# MetabolicSurv

R package : A biomarker validation approach for predicting survival using metabolic signature, this package develope biomarker signature for metabolic data. It contains a set of functions and cross validation methods to validate and select biomarkers when the outcome of interest is survival. The package can handle prognostic factors and mainly metabolite matrix as input, the package can served as biomarker validation tool.

## Why use the package

• It can be used with any form of high dimensional/omics data such as: Metabolic data, Gene expression matrix, incase you dont have a data it can simulate hypothetical scinerio of a high dimensional data based on the desired biological parameters
• It developed any form of signature from the high dimensional data to be used for other purpose
• It also employs data reduction techniques such as PCA, PLS and Lasso
• It classifies subjects based on the signatures into Low and high risk group
• It incorporate the use of subject prognostic information for the to enhance the biomarker for classification
• It gives information about the surival rate of subjects depending on the classification

## Installation

You can install the released version of MetabolicSurv from CRAN with:

install.packages("MetabolicSurv")

## Illustrations to simulate a Metabolomic profile matrix

Apart from the survival prediction and classification, can also be used to generate an artificial Metabolomic profile matrix, survival data (Survival time and censoring indiicator) and clinical covariates which will be referred to as prognostic factors to be used for further analysis or for other pursoses.

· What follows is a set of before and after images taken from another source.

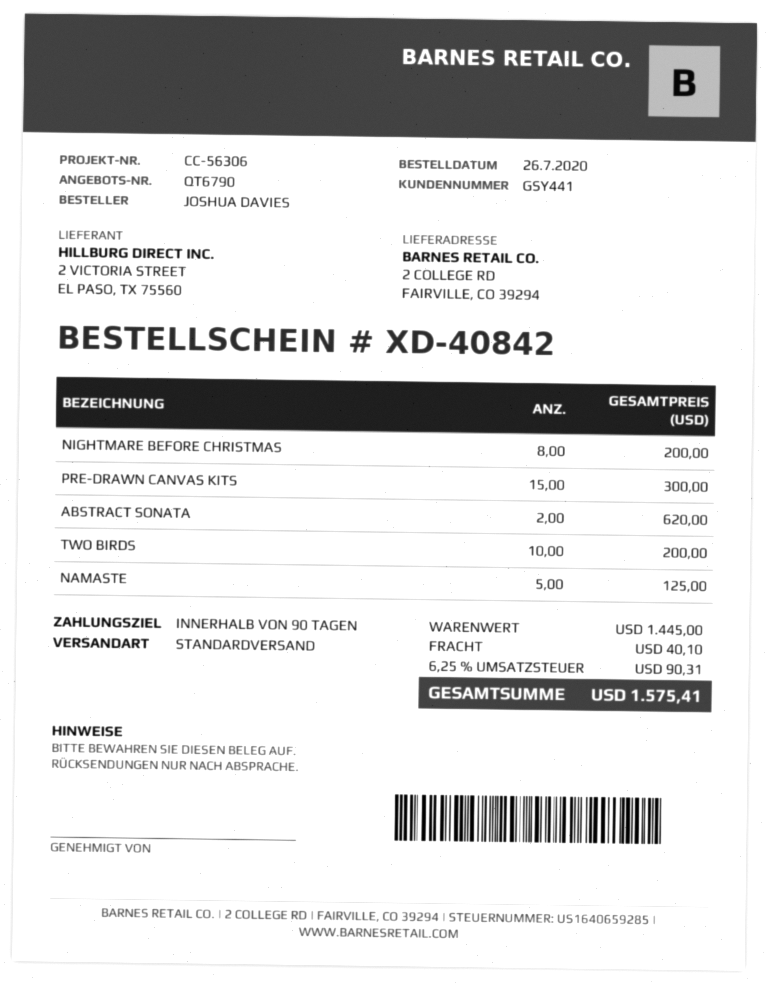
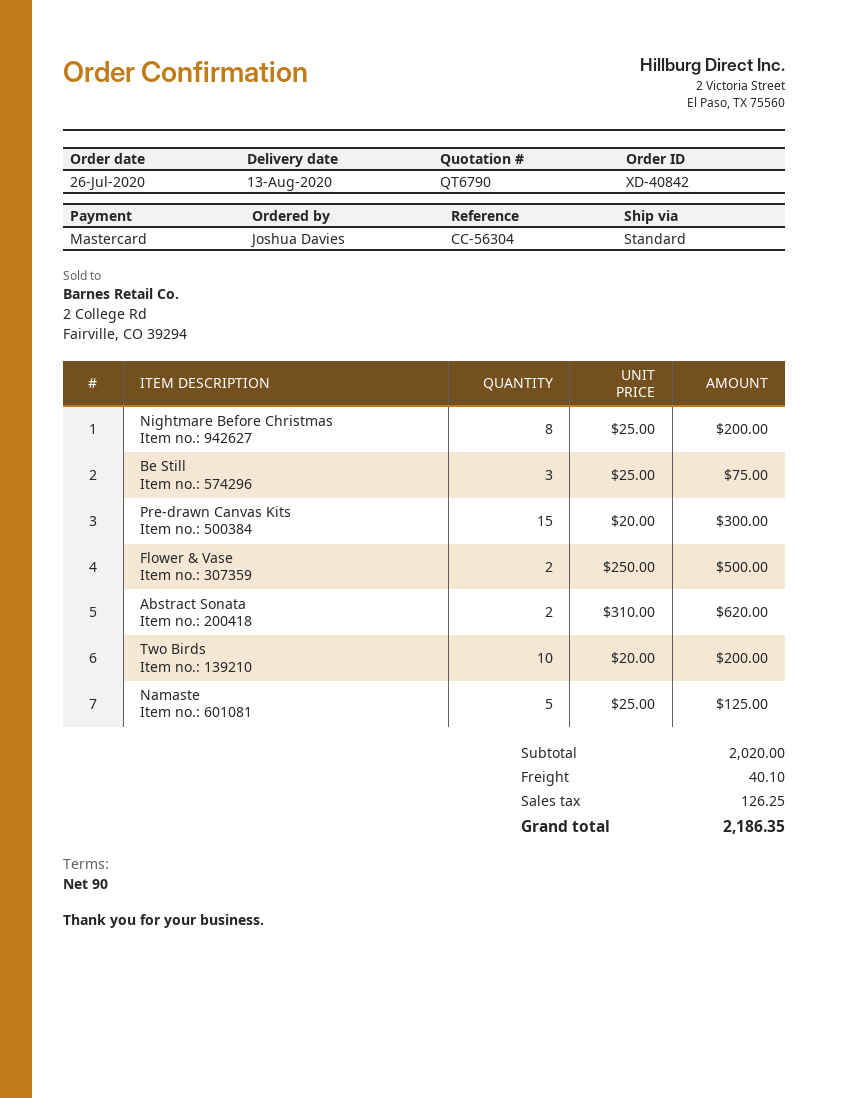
reference: CC-56306 -> CC-56304
Be Still: none -> 3 for 75.00
Flower & Vase: none -> 2 for 500.00
subtotal: 1445.00 -> 2020.00
tax: 90.31 -> 126.25
total: 1575.41 -> 2186.35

Since there a few publicly available metabolic profile matrix this package can be used to firstly simulate each of this respective dataset which is required to evaluate the other basic and advance function in the package.

    library(MetabolicSurv)
Data <- MSData(nPatients = 200, nMet = 3000, Prop = 0.5)
Metdata <- Data$Mdata Survdata <- Data$Survival
Censordata <- Data$Censor Progdata <- Data$Prognostic


The code above was used to simulate a metabolomic, survival and prognostic data with a total of 200 patients with 3000 metabolites in the metabolomic profile matriix assuming that the proportion of patients having low risk is 0.5 . The proportion can be adjusted depending on how strict one need to be in assuming equal or unequal proportion of classification based on biological findings or intelligent guess. The Metabolomic profile matrix is stored in Metdata, the survival time is stored in Survdata, Censoring information in Censordata and the Prognosticfactor/clinical covariates in Progdata.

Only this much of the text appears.